From the first line to the last, return the data exactly, with no pictures.

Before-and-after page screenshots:
>>>

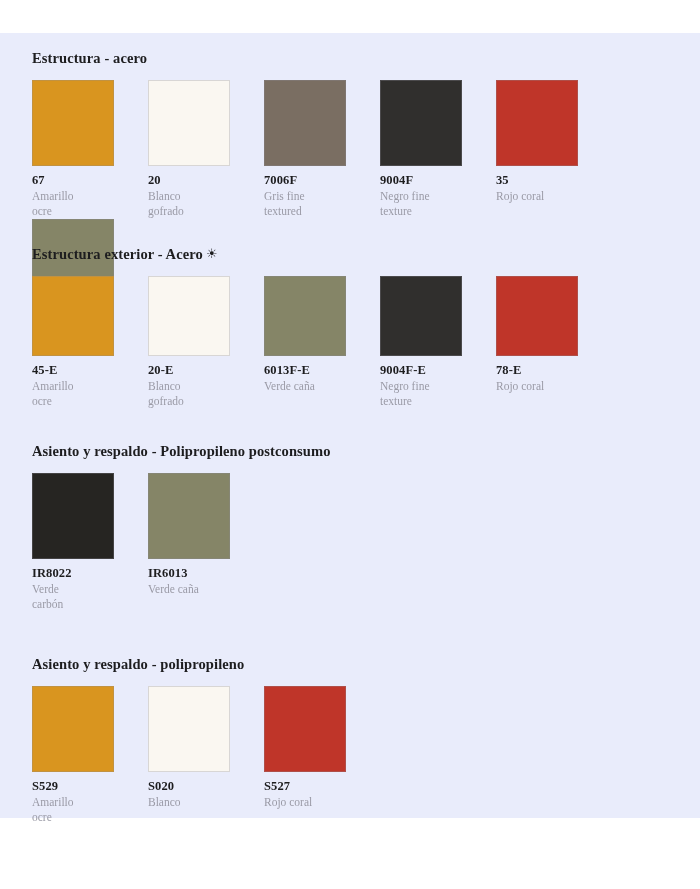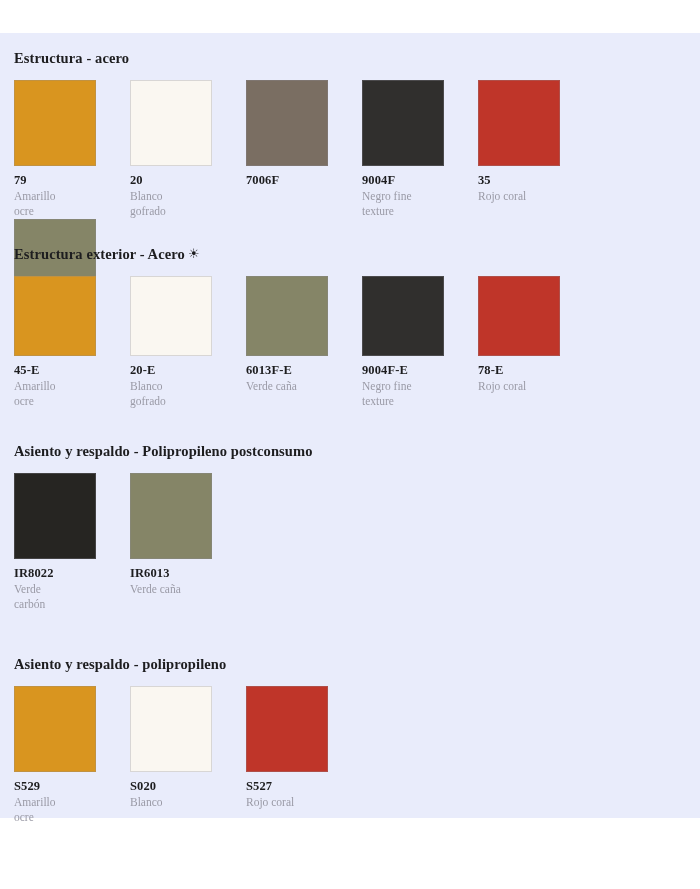--- a/index.html
+++ b/index.html
@@ -37,7 +37,7 @@
 
   .section {
     position: absolute;
-    left: 0;
+    left: 18px;
     width: 624px;
   }
 

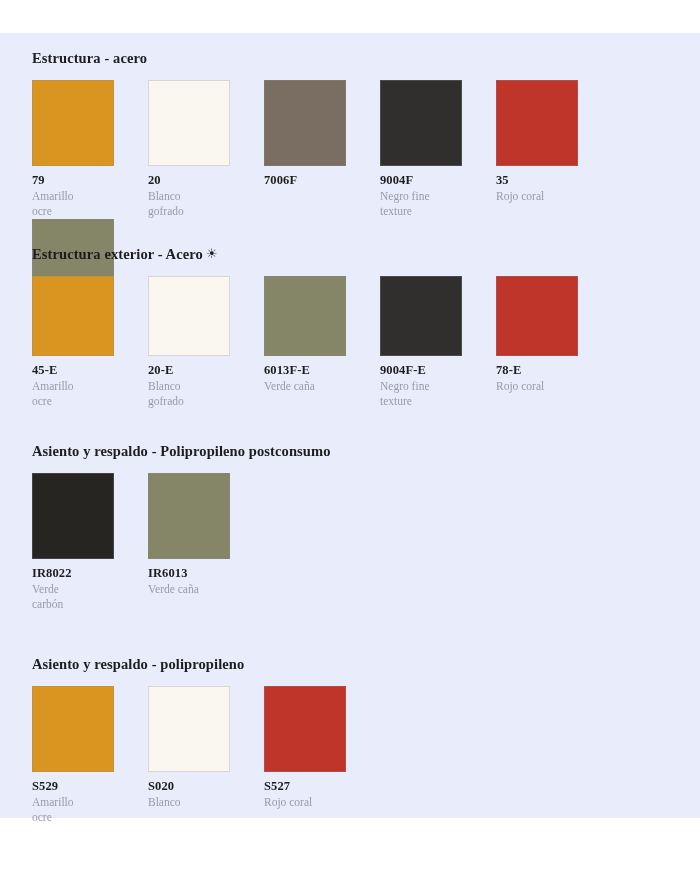--- a/index.html
+++ b/index.html
@@ -126,7 +126,7 @@
 
         <div class="swatch-cell">
           <span class="swatch-chip" style="background-color: rgb(217, 149, 31);"></span>
-          <span class="swatch-code">79</span>
+          <span class="swatch-code">67</span>
           <span class="swatch-name">Amarillo
 ocre</span>
         </div>

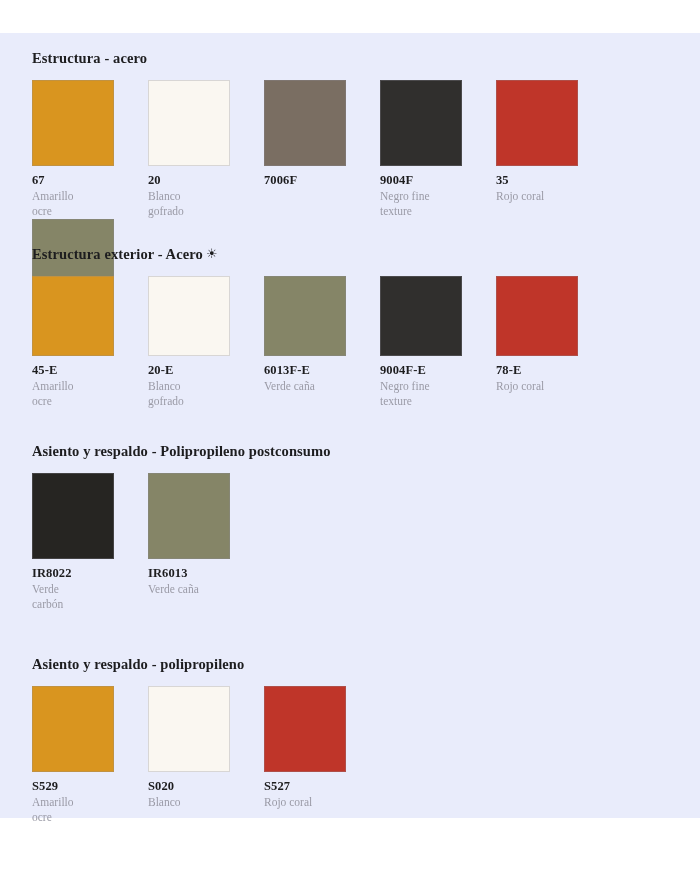--- a/index.html
+++ b/index.html
@@ -141,6 +141,8 @@
         <div class="swatch-cell">
           <span class="swatch-chip" style="background-color: rgb(122, 110, 98);"></span>
           <span class="swatch-code">7006F</span>
+          <span class="swatch-name">Gris fine
+textured</span>
         </div>
 
         <div class="swatch-cell">

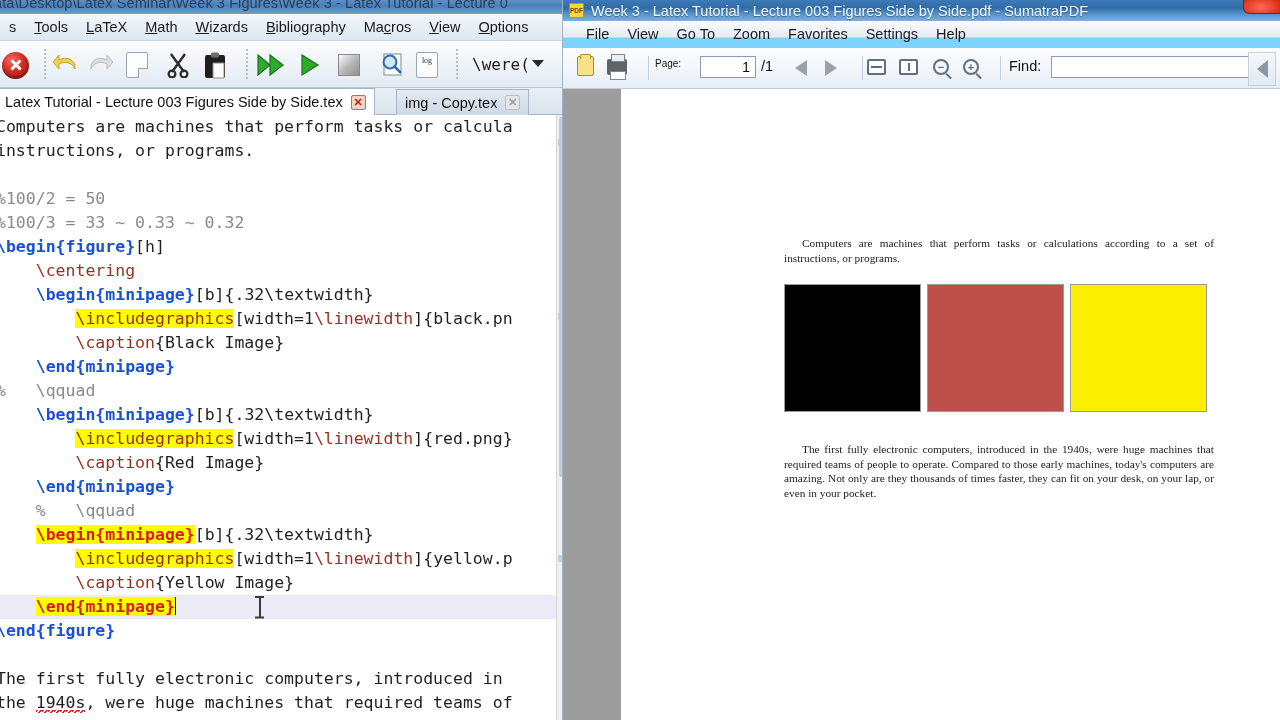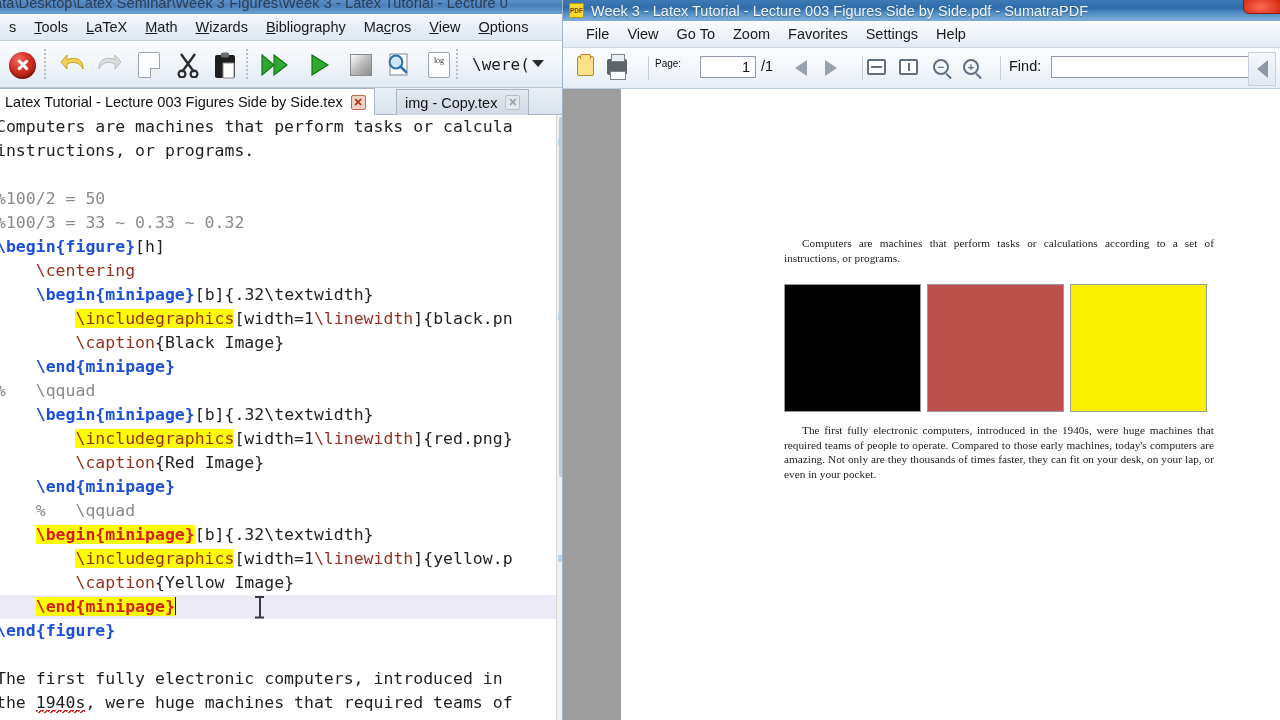--- a/index.html
+++ b/index.html
@@ -163,7 +163,7 @@
   }
 
   .pdf-menubar {
-    position:absolute; left:0; top:21px; width:718px; height:27px;
+    position:absolute; left:0; top:21px; width:718px; height:17px;
     background: linear-gradient(180deg,#fafcfe 0%, #eef3f9 55%, #e4ebf3 100%);
     border-bottom:1px solid #ccd7e2;
   }

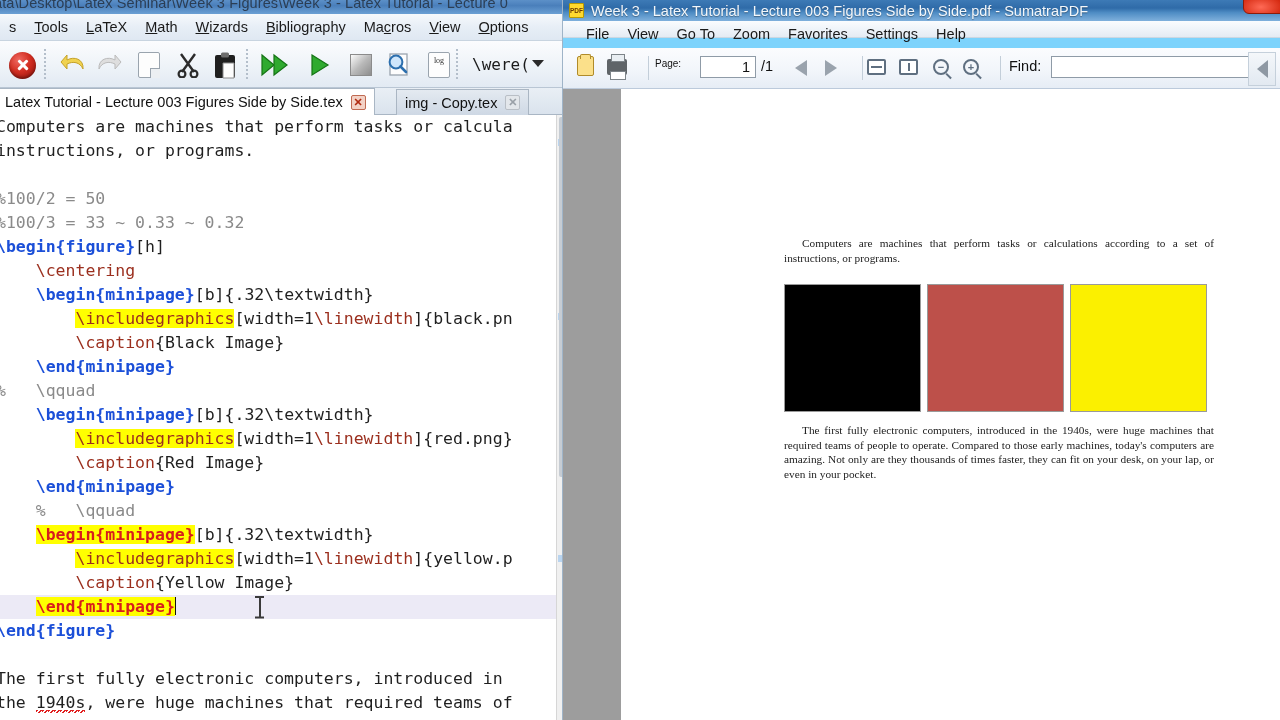--- a/index.html
+++ b/index.html
@@ -49,7 +49,7 @@
   }
   .tbtn {
     position: absolute; top: 7px; width: 34px; height: 34px;
-    display:flex; align-items:center; justify-content:flex-end;
+    display:flex; align-items:center; justify-content:flex-start;
   }
 
   

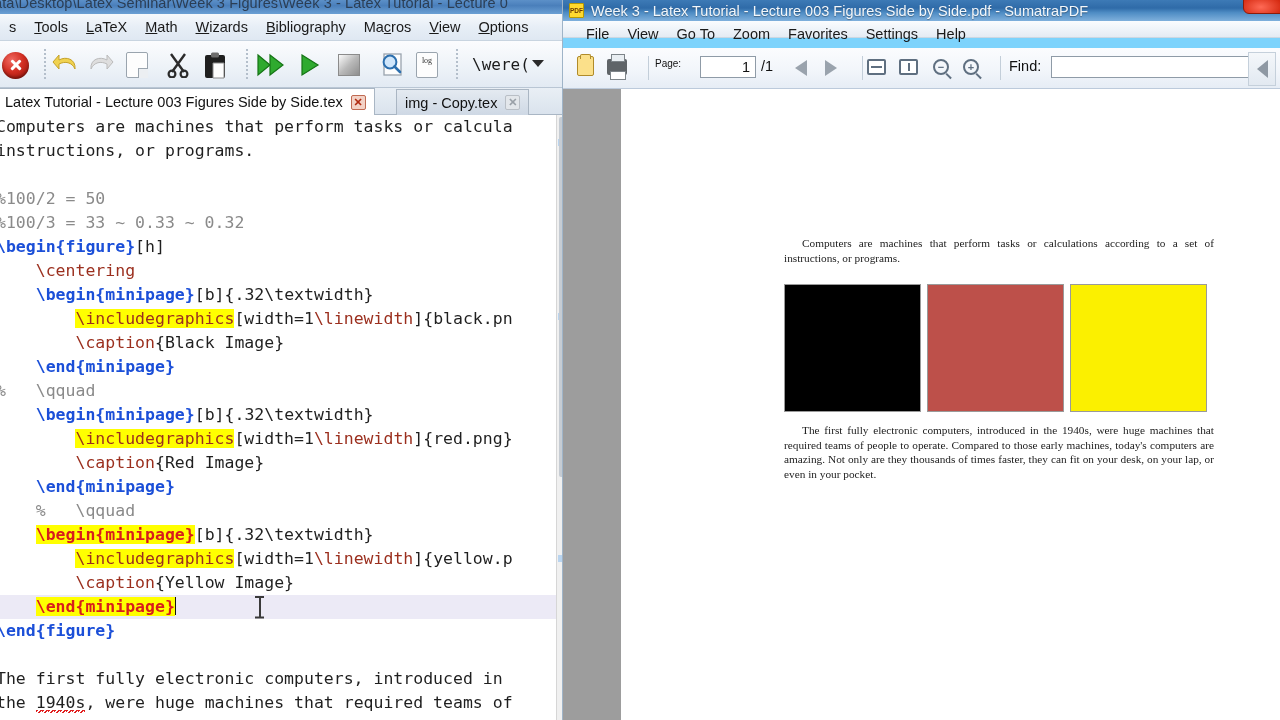--- a/index.html
+++ b/index.html
@@ -240,7 +240,7 @@
   .pdf-caprow { display:flex; margin-top:9px;
     font-family:"Liberation Serif","DejaVu Serif", serif; font-size:11px; color:#222; }
   .pdf-cap { width:143px; text-align:center; }
-  .pdf-para2 { margin-top:11px; }
+  .pdf-para2 { margin-top:30px; }
 </style>
 </head>
 <body>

<<<

▶ Expected output
--- a/index.html
+++ b/index.html
@@ -37,7 +37,7 @@
 
   .section {
     position: absolute;
-    left: 0;
+    left: 18px;
     width: 624px;
   }
 

--- a/index.html
+++ b/index.html
@@ -126,7 +126,7 @@
 
         <div class="swatch-cell">
           <span class="swatch-chip" style="background-color: rgb(217, 149, 31);"></span>
-          <span class="swatch-code">79</span>
+          <span class="swatch-code">67</span>
           <span class="swatch-name">Amarillo
 ocre</span>
         </div>

--- a/index.html
+++ b/index.html
@@ -141,6 +141,8 @@
         <div class="swatch-cell">
           <span class="swatch-chip" style="background-color: rgb(122, 110, 98);"></span>
           <span class="swatch-code">7006F</span>
+          <span class="swatch-name">Gris fine
+textured</span>
         </div>
 
         <div class="swatch-cell">

--- a/index.html
+++ b/index.html
@@ -163,7 +163,7 @@
   }
 
   .pdf-menubar {
-    position:absolute; left:0; top:21px; width:718px; height:27px;
+    position:absolute; left:0; top:21px; width:718px; height:17px;
     background: linear-gradient(180deg,#fafcfe 0%, #eef3f9 55%, #e4ebf3 100%);
     border-bottom:1px solid #ccd7e2;
   }

--- a/index.html
+++ b/index.html
@@ -49,7 +49,7 @@
   }
   .tbtn {
     position: absolute; top: 7px; width: 34px; height: 34px;
-    display:flex; align-items:center; justify-content:flex-end;
+    display:flex; align-items:center; justify-content:flex-start;
   }
 
   

--- a/index.html
+++ b/index.html
@@ -240,7 +240,7 @@
   .pdf-caprow { display:flex; margin-top:9px;
     font-family:"Liberation Serif","DejaVu Serif", serif; font-size:11px; color:#222; }
   .pdf-cap { width:143px; text-align:center; }
-  .pdf-para2 { margin-top:11px; }
+  .pdf-para2 { margin-top:30px; }
 </style>
 </head>
 <body>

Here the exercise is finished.